Short-term Censorship Resistance: Any valid transaction that arrives on time at any honest node must be included in the next block.

More precisely, suppose the protocol operates on a fixed clock—for example, a new block every 100 milliseconds. If a transaction arrives at an honest node at 250 ms, it should be included in the 300 ms block. Attackers should not be able to selectively exclude or delay transactions. The core idea is that users and applications should have a highly reliable pathway to get transactions on-chain, unaffected by malicious node behavior or failures.

While achieving this guarantee for all transactions arriving at any honest node may be costly, the protocol must be robust enough to make transaction entry highly predictable and straightforward.

Permissionless single-block-producer protocols clearly do not satisfy this: if the current block producer acts maliciously, transactions have no other on-chain route. Conversely, even a small committee of four nodes that guarantees inclusion at each interval significantly improves the reliability of transaction entry. Sacrificing some performance for robustness is worthwhile for building resilient applications. Finding the optimal balance between robustness and performance remains an open research area, but current guarantees are insufficient.

Once the protocol guarantees transaction inclusion, ordering becomes straightforward. It can adopt any deterministic ordering rule—most simply, by fee priority, or allowing applications to specify flexible sorting based on their state. While optimal transaction ordering is still an active research topic, the key point is that only when transactions are reliably on-chain does ordering matter.

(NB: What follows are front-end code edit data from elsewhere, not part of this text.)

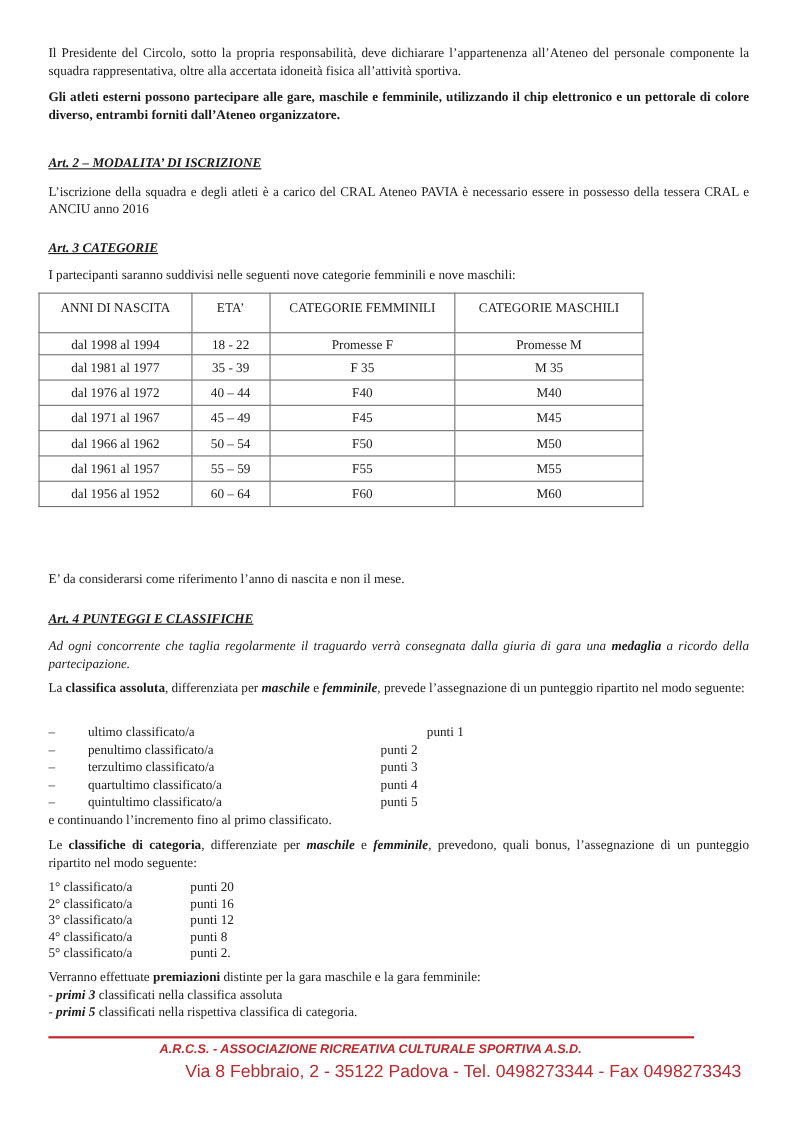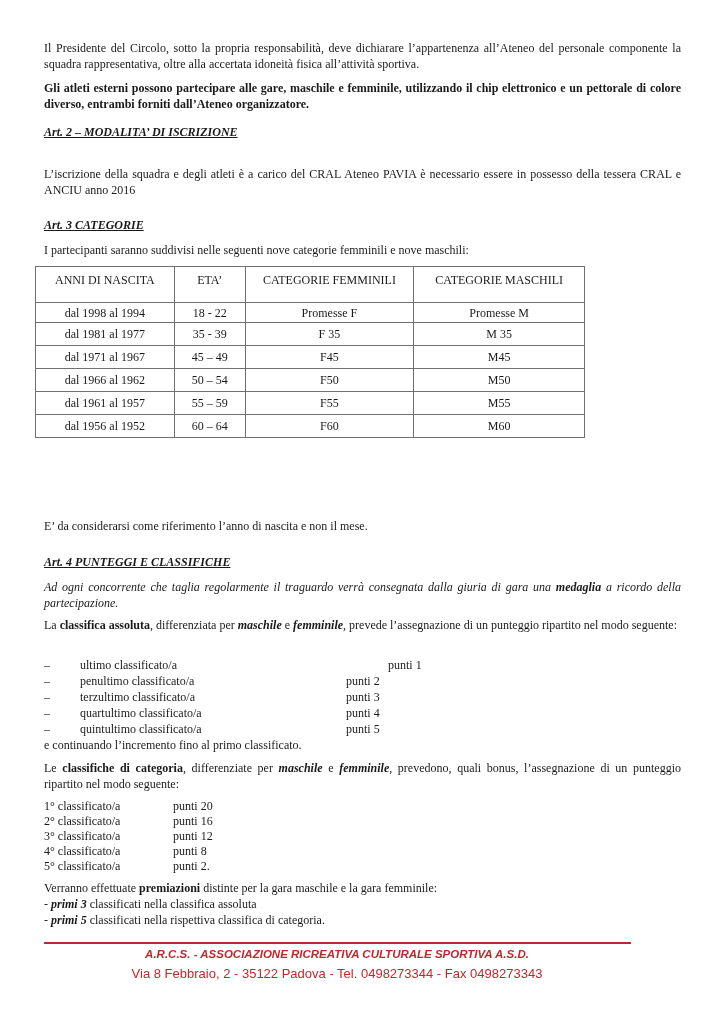"Art. 2 – MODALITA’ DI" div.heading { top: 124px -> 140px }
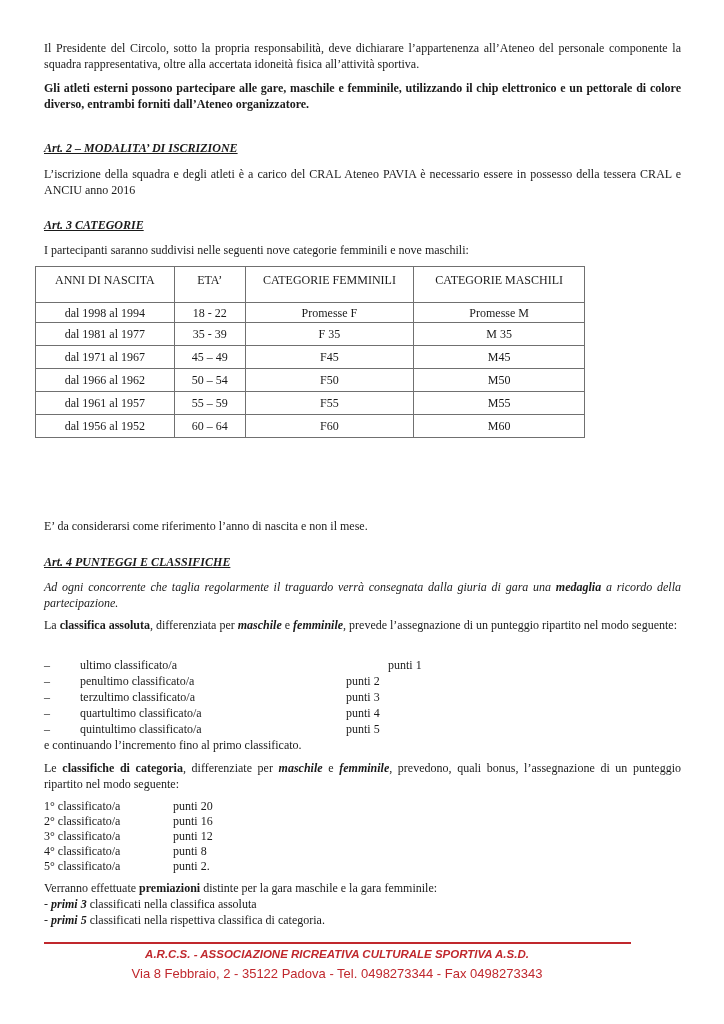"dal 1976 al 1972" tr { html: none -> <tr> <td>dal 1976 al 1972</td> <td>40 – 44</td> <td>F40</td> <td>M40</td> </tr> }
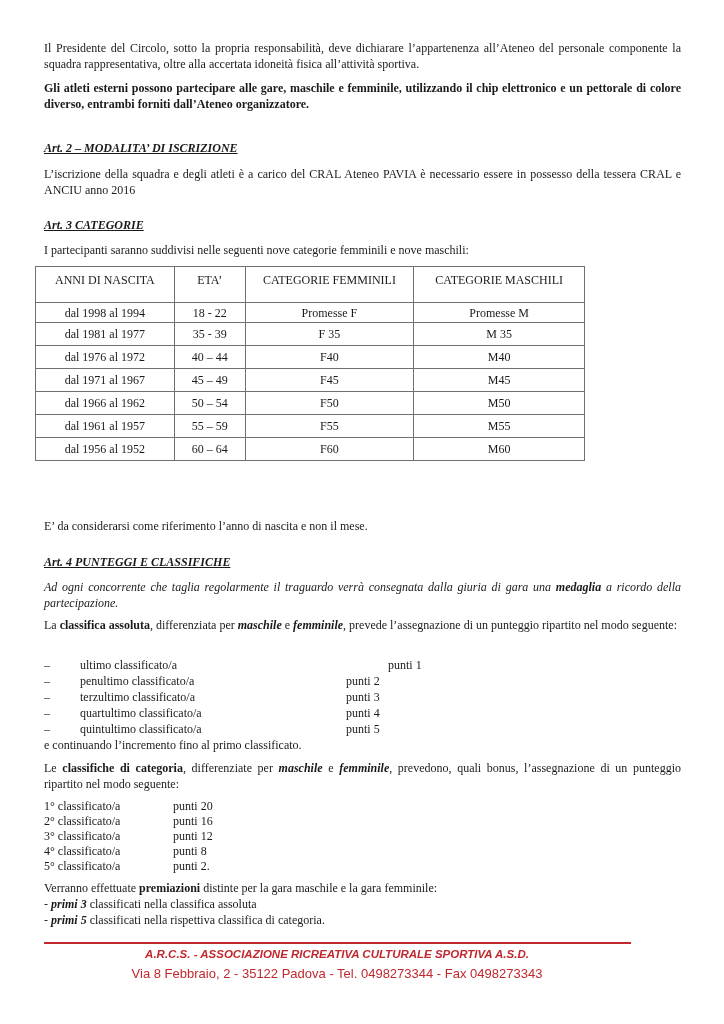"Via 8 Febbraio, 2 -" .footer-addr { font-size: 13px -> 16px; text-align: center -> right }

Second Condition: Information Hiding
Beyond short-term censorship resistance, protocols must also provide what we call privacy protection through information hiding.

Information Hiding: Except for the transaction submission node, no participant can access any information about the transaction before it is finalized and ordered by the protocol.

Protocols satisfying this allow the receiving node to see the transaction content in plaintext, but require the rest of the network to remain unaware until consensus and ordering are complete. For example, the protocol could use delayed encryption, making the transaction data invisible until a deadline; or threshold encryption, where a committee decrypts only after confirming the block is finalized.

This means nodes might misuse the transaction data they submit themselves, but the rest of the network only learns the content after finalization. When the transaction details are revealed, the ordering and confirmation are already settled, preventing others from front-running. This guarantee relies on having multiple nodes capable of packaging transactions in each period.

We do not adopt stronger privacy models (like encrypted mempools)—which would mean only the user knows the transaction details—because the protocol needs to filter spam transactions. If transaction content is fully hidden, the network cannot distinguish valid transactions from spam. The only partial solution is to leak some unencrypted metadata, such as fee-paying addresses, but this can still leak enough information for attackers. Therefore, we choose a compromise: only one node can see the full transaction content, while others cannot. This also means users must have at least one honest node to submit transactions each period.

A protocol that combines short-term censorship resistance with information hiding is ideal for building financial applications. Returning to the auction example, these two features directly prevent Bob from disrupting the market: he cannot censor Alice’s bid, nor can he use her bid to guide his own actions, perfectly solving the earlier problems.

Under these guarantees, any transaction—be it an order or an bid—can be immediately recorded on-chain. Market makers can modify orders, bidders can quickly submit bids, and clearing can be efficiently executed. Users can trust that their operations will be executed instantly, enabling the development of next-generation low-latency, real-world-facing financial applications fully on-chain.

To truly compete with and surpass existing financial infrastructure, blockchains must address far more than throughput alone.